While working in Brooklyn, Guadagno also met the man who would become her husband, Michael Guadagno, who was then the deputy chief of the Organized Crime and Racketeering Department. Michael, who is 12 years older than his wife, is now a judge in the Appellate Division of New Jersey’s State Superior Court. The Guadagnos were married in 1991 and went on to have three boys together.

Her legal career brought Guadagno to New Jersey where she and her husband both worked at the U.S. Attorney’s Office in Newark. The couple bought a home in Monmouth Beach, a small, seaside town on the Jersey Shore.

After working on multiple high-profile corruption cases in Newark, in 1998, Guadagno moved on to the state capital, Trenton, where she worked in the state attorney general’s office. Three years later, Guadagno and her husband had their third child and she decided to begin working from home and focus on her family.

“My plan was always to be a prosecutor. In 2001 when my third son came to us … I took out the eraser,” Guadagno said in her 2011 commencement speech. “At age 41, I erased the plan and wrote another — a stay at home mom, with three boys with a little teaching at night.”

Becoming a stay-at-home mother led Guadagno to get involved in local politics. According to a 2009 profile of Guadagno in the Ursinus College Magazine, she ran for and won a position on the Monmouth Beach Borough Commission in 2005 because she was “concerned over the sizes of houses that were being built in her community.” Two years later, Guadagno planned to run for a seat in the state Assembly, however she said the local Republican Party asked her to run for sheriff of Monmouth County instead.
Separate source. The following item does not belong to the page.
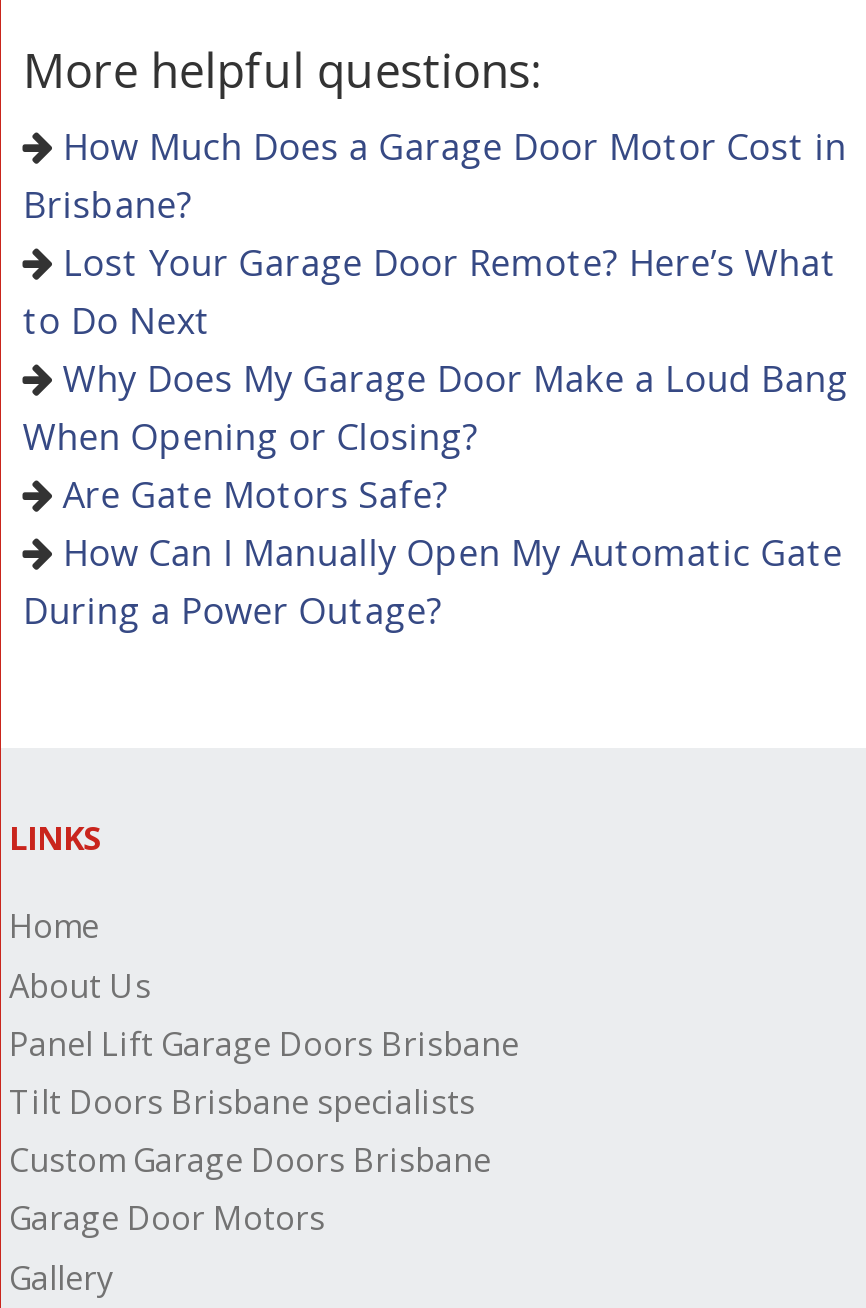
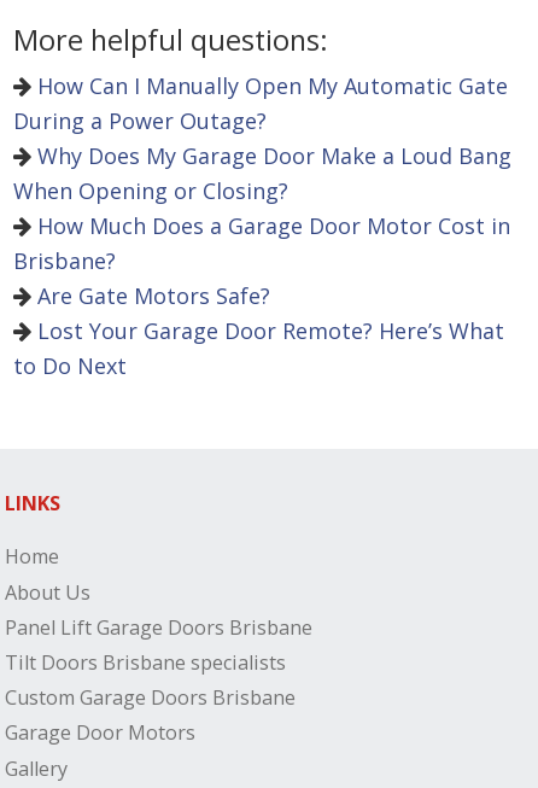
moved [22,121,848,517] -> [14,141,512,380]: Why Does My Garage Door Make a Loud Bang | When Opening or Closing? | How Much Does a Garage Door Motor Cost in | Brisbane? | Are Gate Motors Safe? | Lost Your Garage Door Remote? Here’s What | to Do Next
moved [22,527,842,633] -> [14,71,508,135]: How Can I Manually Open My Automatic Gate | During a Power Outage?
Guadagno won that race and was sworn in as the county’s first female sheriff in January 2008. As sheriff, Guadagno managed an office with an operating budget of about $60 million and made fighting crimes committed by immigrants who were in the country illegally one of her top priorities.
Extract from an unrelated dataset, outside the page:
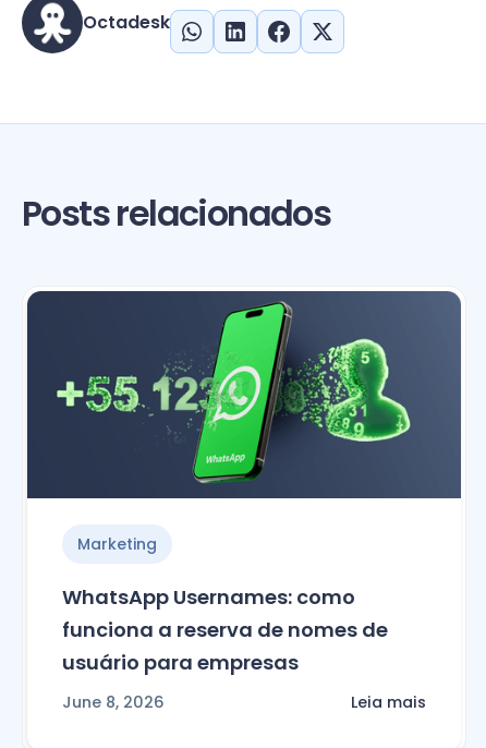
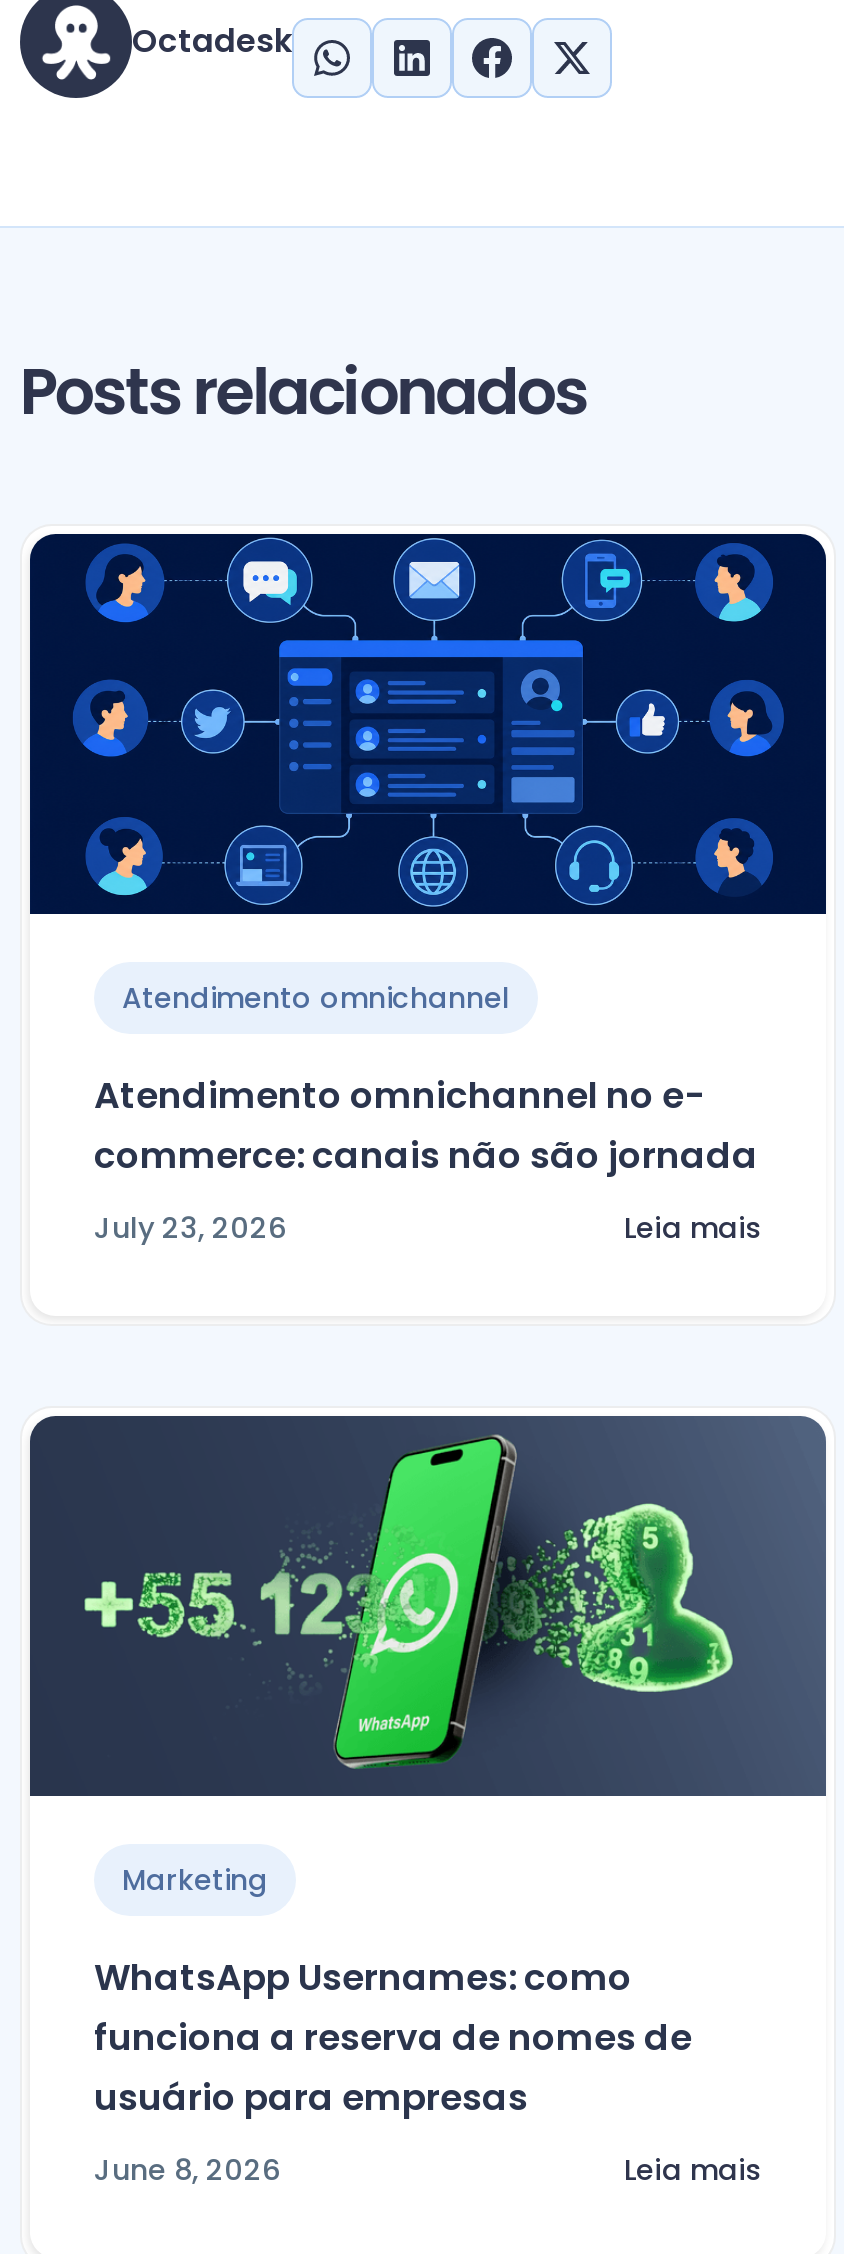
none -> [34,536,824,1249] [image] | Atendimento omnichannel | Atendimento omnichannel no e- | commerce: canais não são jornada | July 23, 2026 | Leia mais

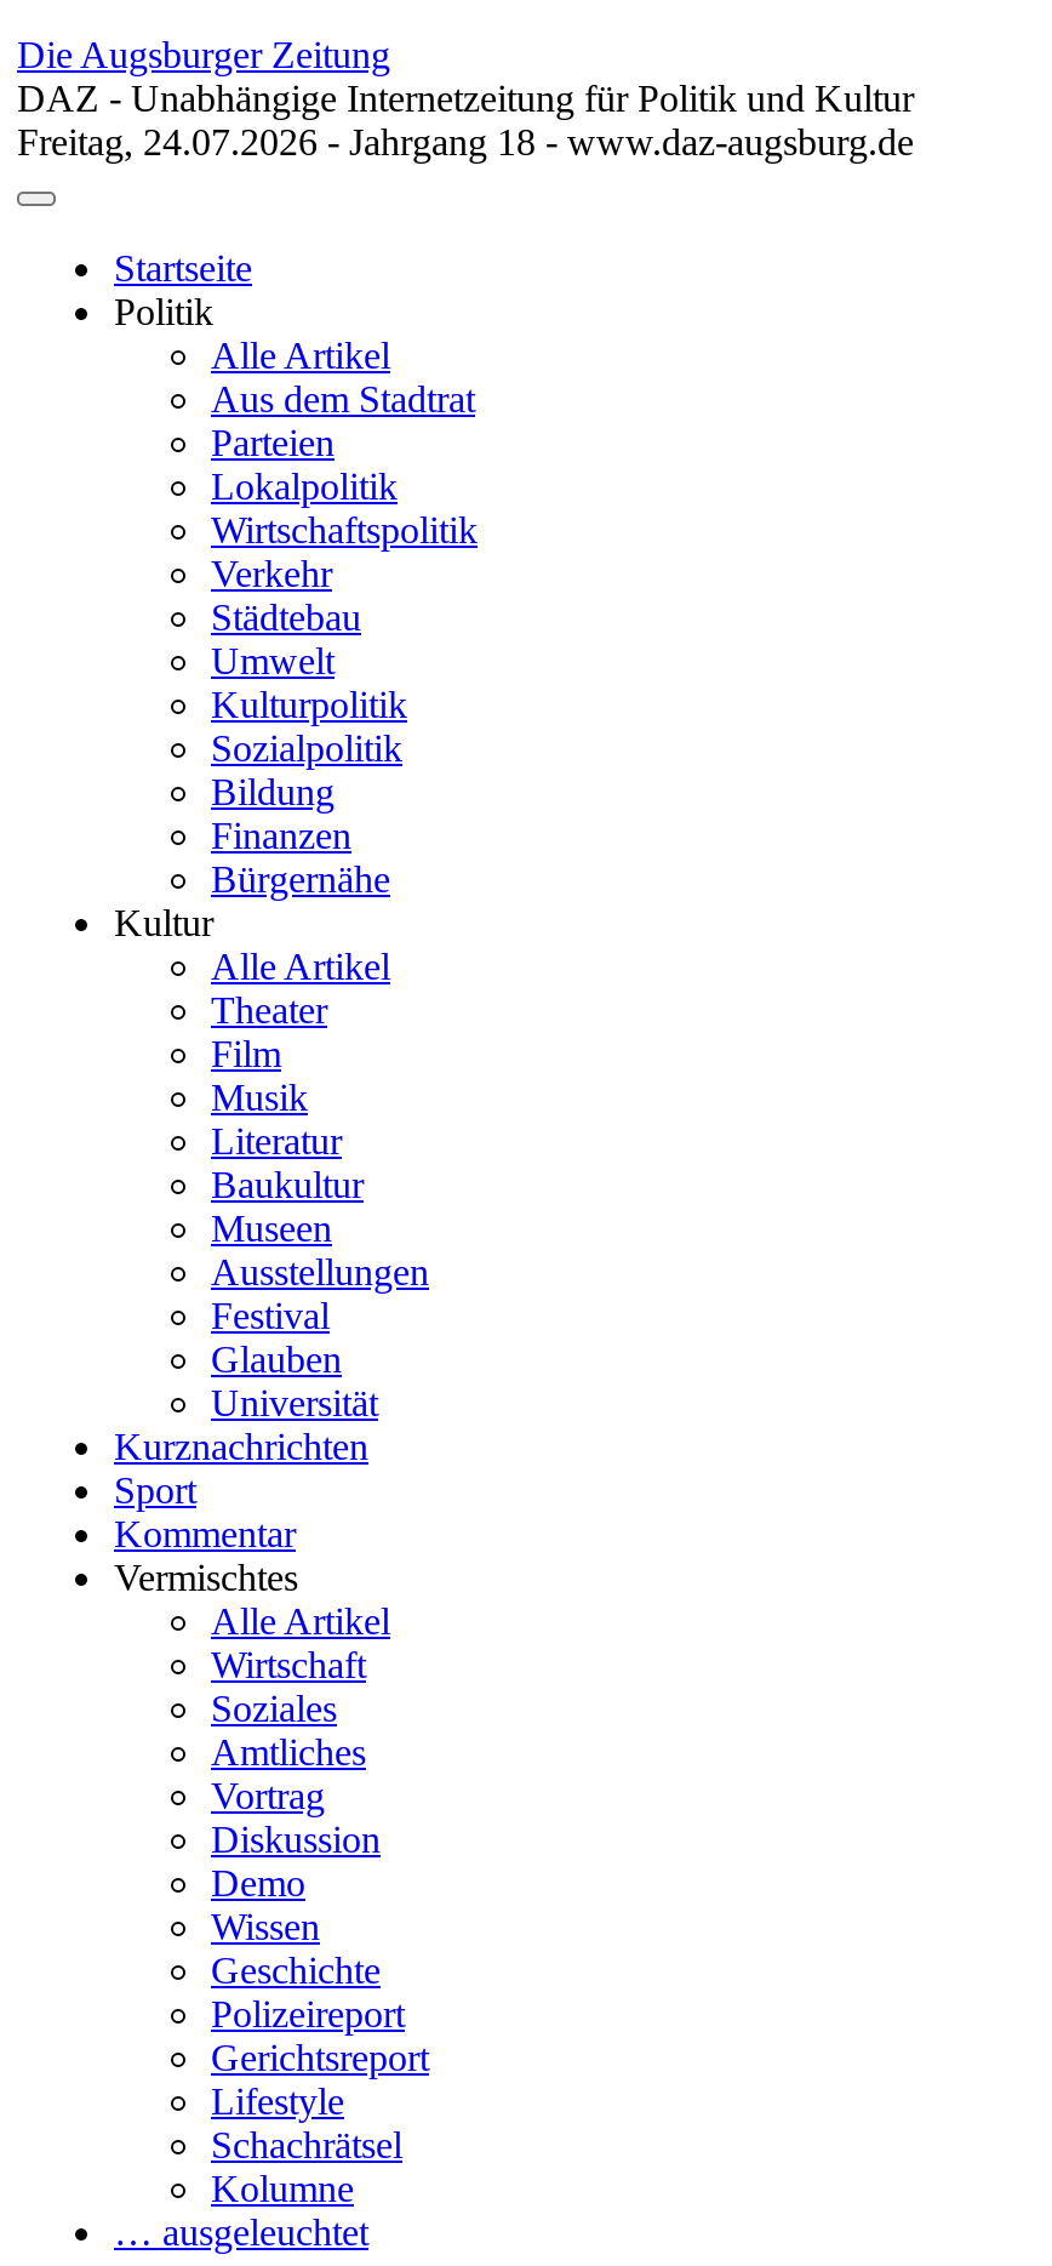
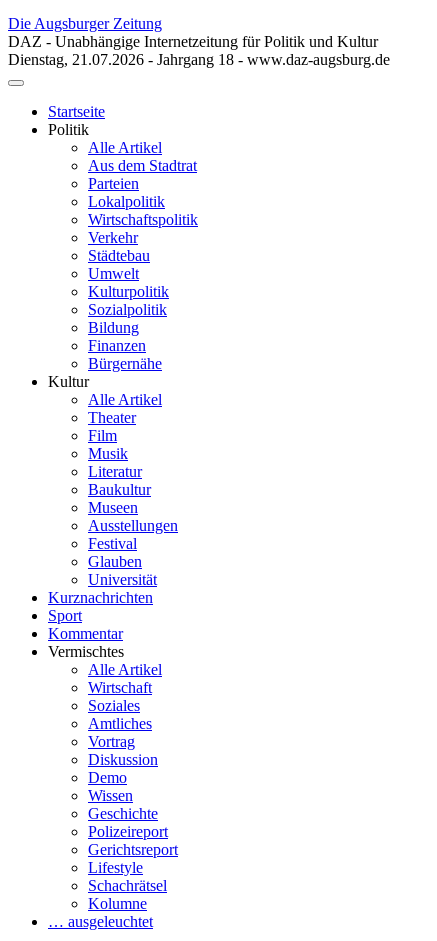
[17,121,914,162] Freitag, 24.07.2026 - Jahrgang 18 - www.daz-augsburg.de -> [8,51,390,68] Dienstag, 21.07.2026 - Jahrgang 18 - www.daz-augsburg.de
“Any illegal immigrants who break our laws will be immediately transferred to federal custody and deported when appropriate,” she told the local News Transcript newspaper at the time.

Her time as Monmouth sheriff did not last long. In the Ursinus College Magazine profile, Guadagno said Christie reached out to her in July 2009 and asked her to complete his ticket as lieutenant governor, an office that was created through a 2005 referendum. Guadagno said she received the call from Christie while she was at a Dunkin’ Donuts near her home getting coffee.

“Chris asked me if I would like to be the first lieutenant governor of the state, assuming he is elected,” Guadagno said. “I drove home to my husband and said ‘Good news, bad news. Good news, here is your coffee. Bad news is, I am leaving for the next 105 days, and maybe the next four years.’ He said that’s fine, just don’t bring me coffee anymore.”

Sen. Allen told TPM Christie chose between herself and Guadagno.

“They did a great job of pulling a lot of info on all of us. I mean they had six notebooks on each of us. Ultimately, it came down to Kim and me, and he chose Kim,” said Allen. “I think he made a great choice.”

As lieutenant governor, Allen said Christie tasked Guadagno with “the job of cutting red tape and trying to make us more business friendly,” Allen praised Guadagno’s performance in this area describing her as a hands-on politician who “gives out her cell phone number.”

“I know for a fact that when businesses call her, she takes their call. She answers her own cell phone and somebody will ask for something and she’ll get it done for them,” Allen said. “She’ll cut through red tape in days that would normally have taken weeks, or months, or even years. So, she is one of those people who gets things done and i think that’s spectacular.”

Allen also dismissed the idea Guadagno won’t be ready to step in if Christie makes an early exit.

“She’s somebody that, I think, could easily lead the state,” said Allen. “Whenever the governor’s out of town, she’s the governor. She’s not the acting governor, she’s the governor and she’s done a fine job. So, I don’t think we should have any concern.”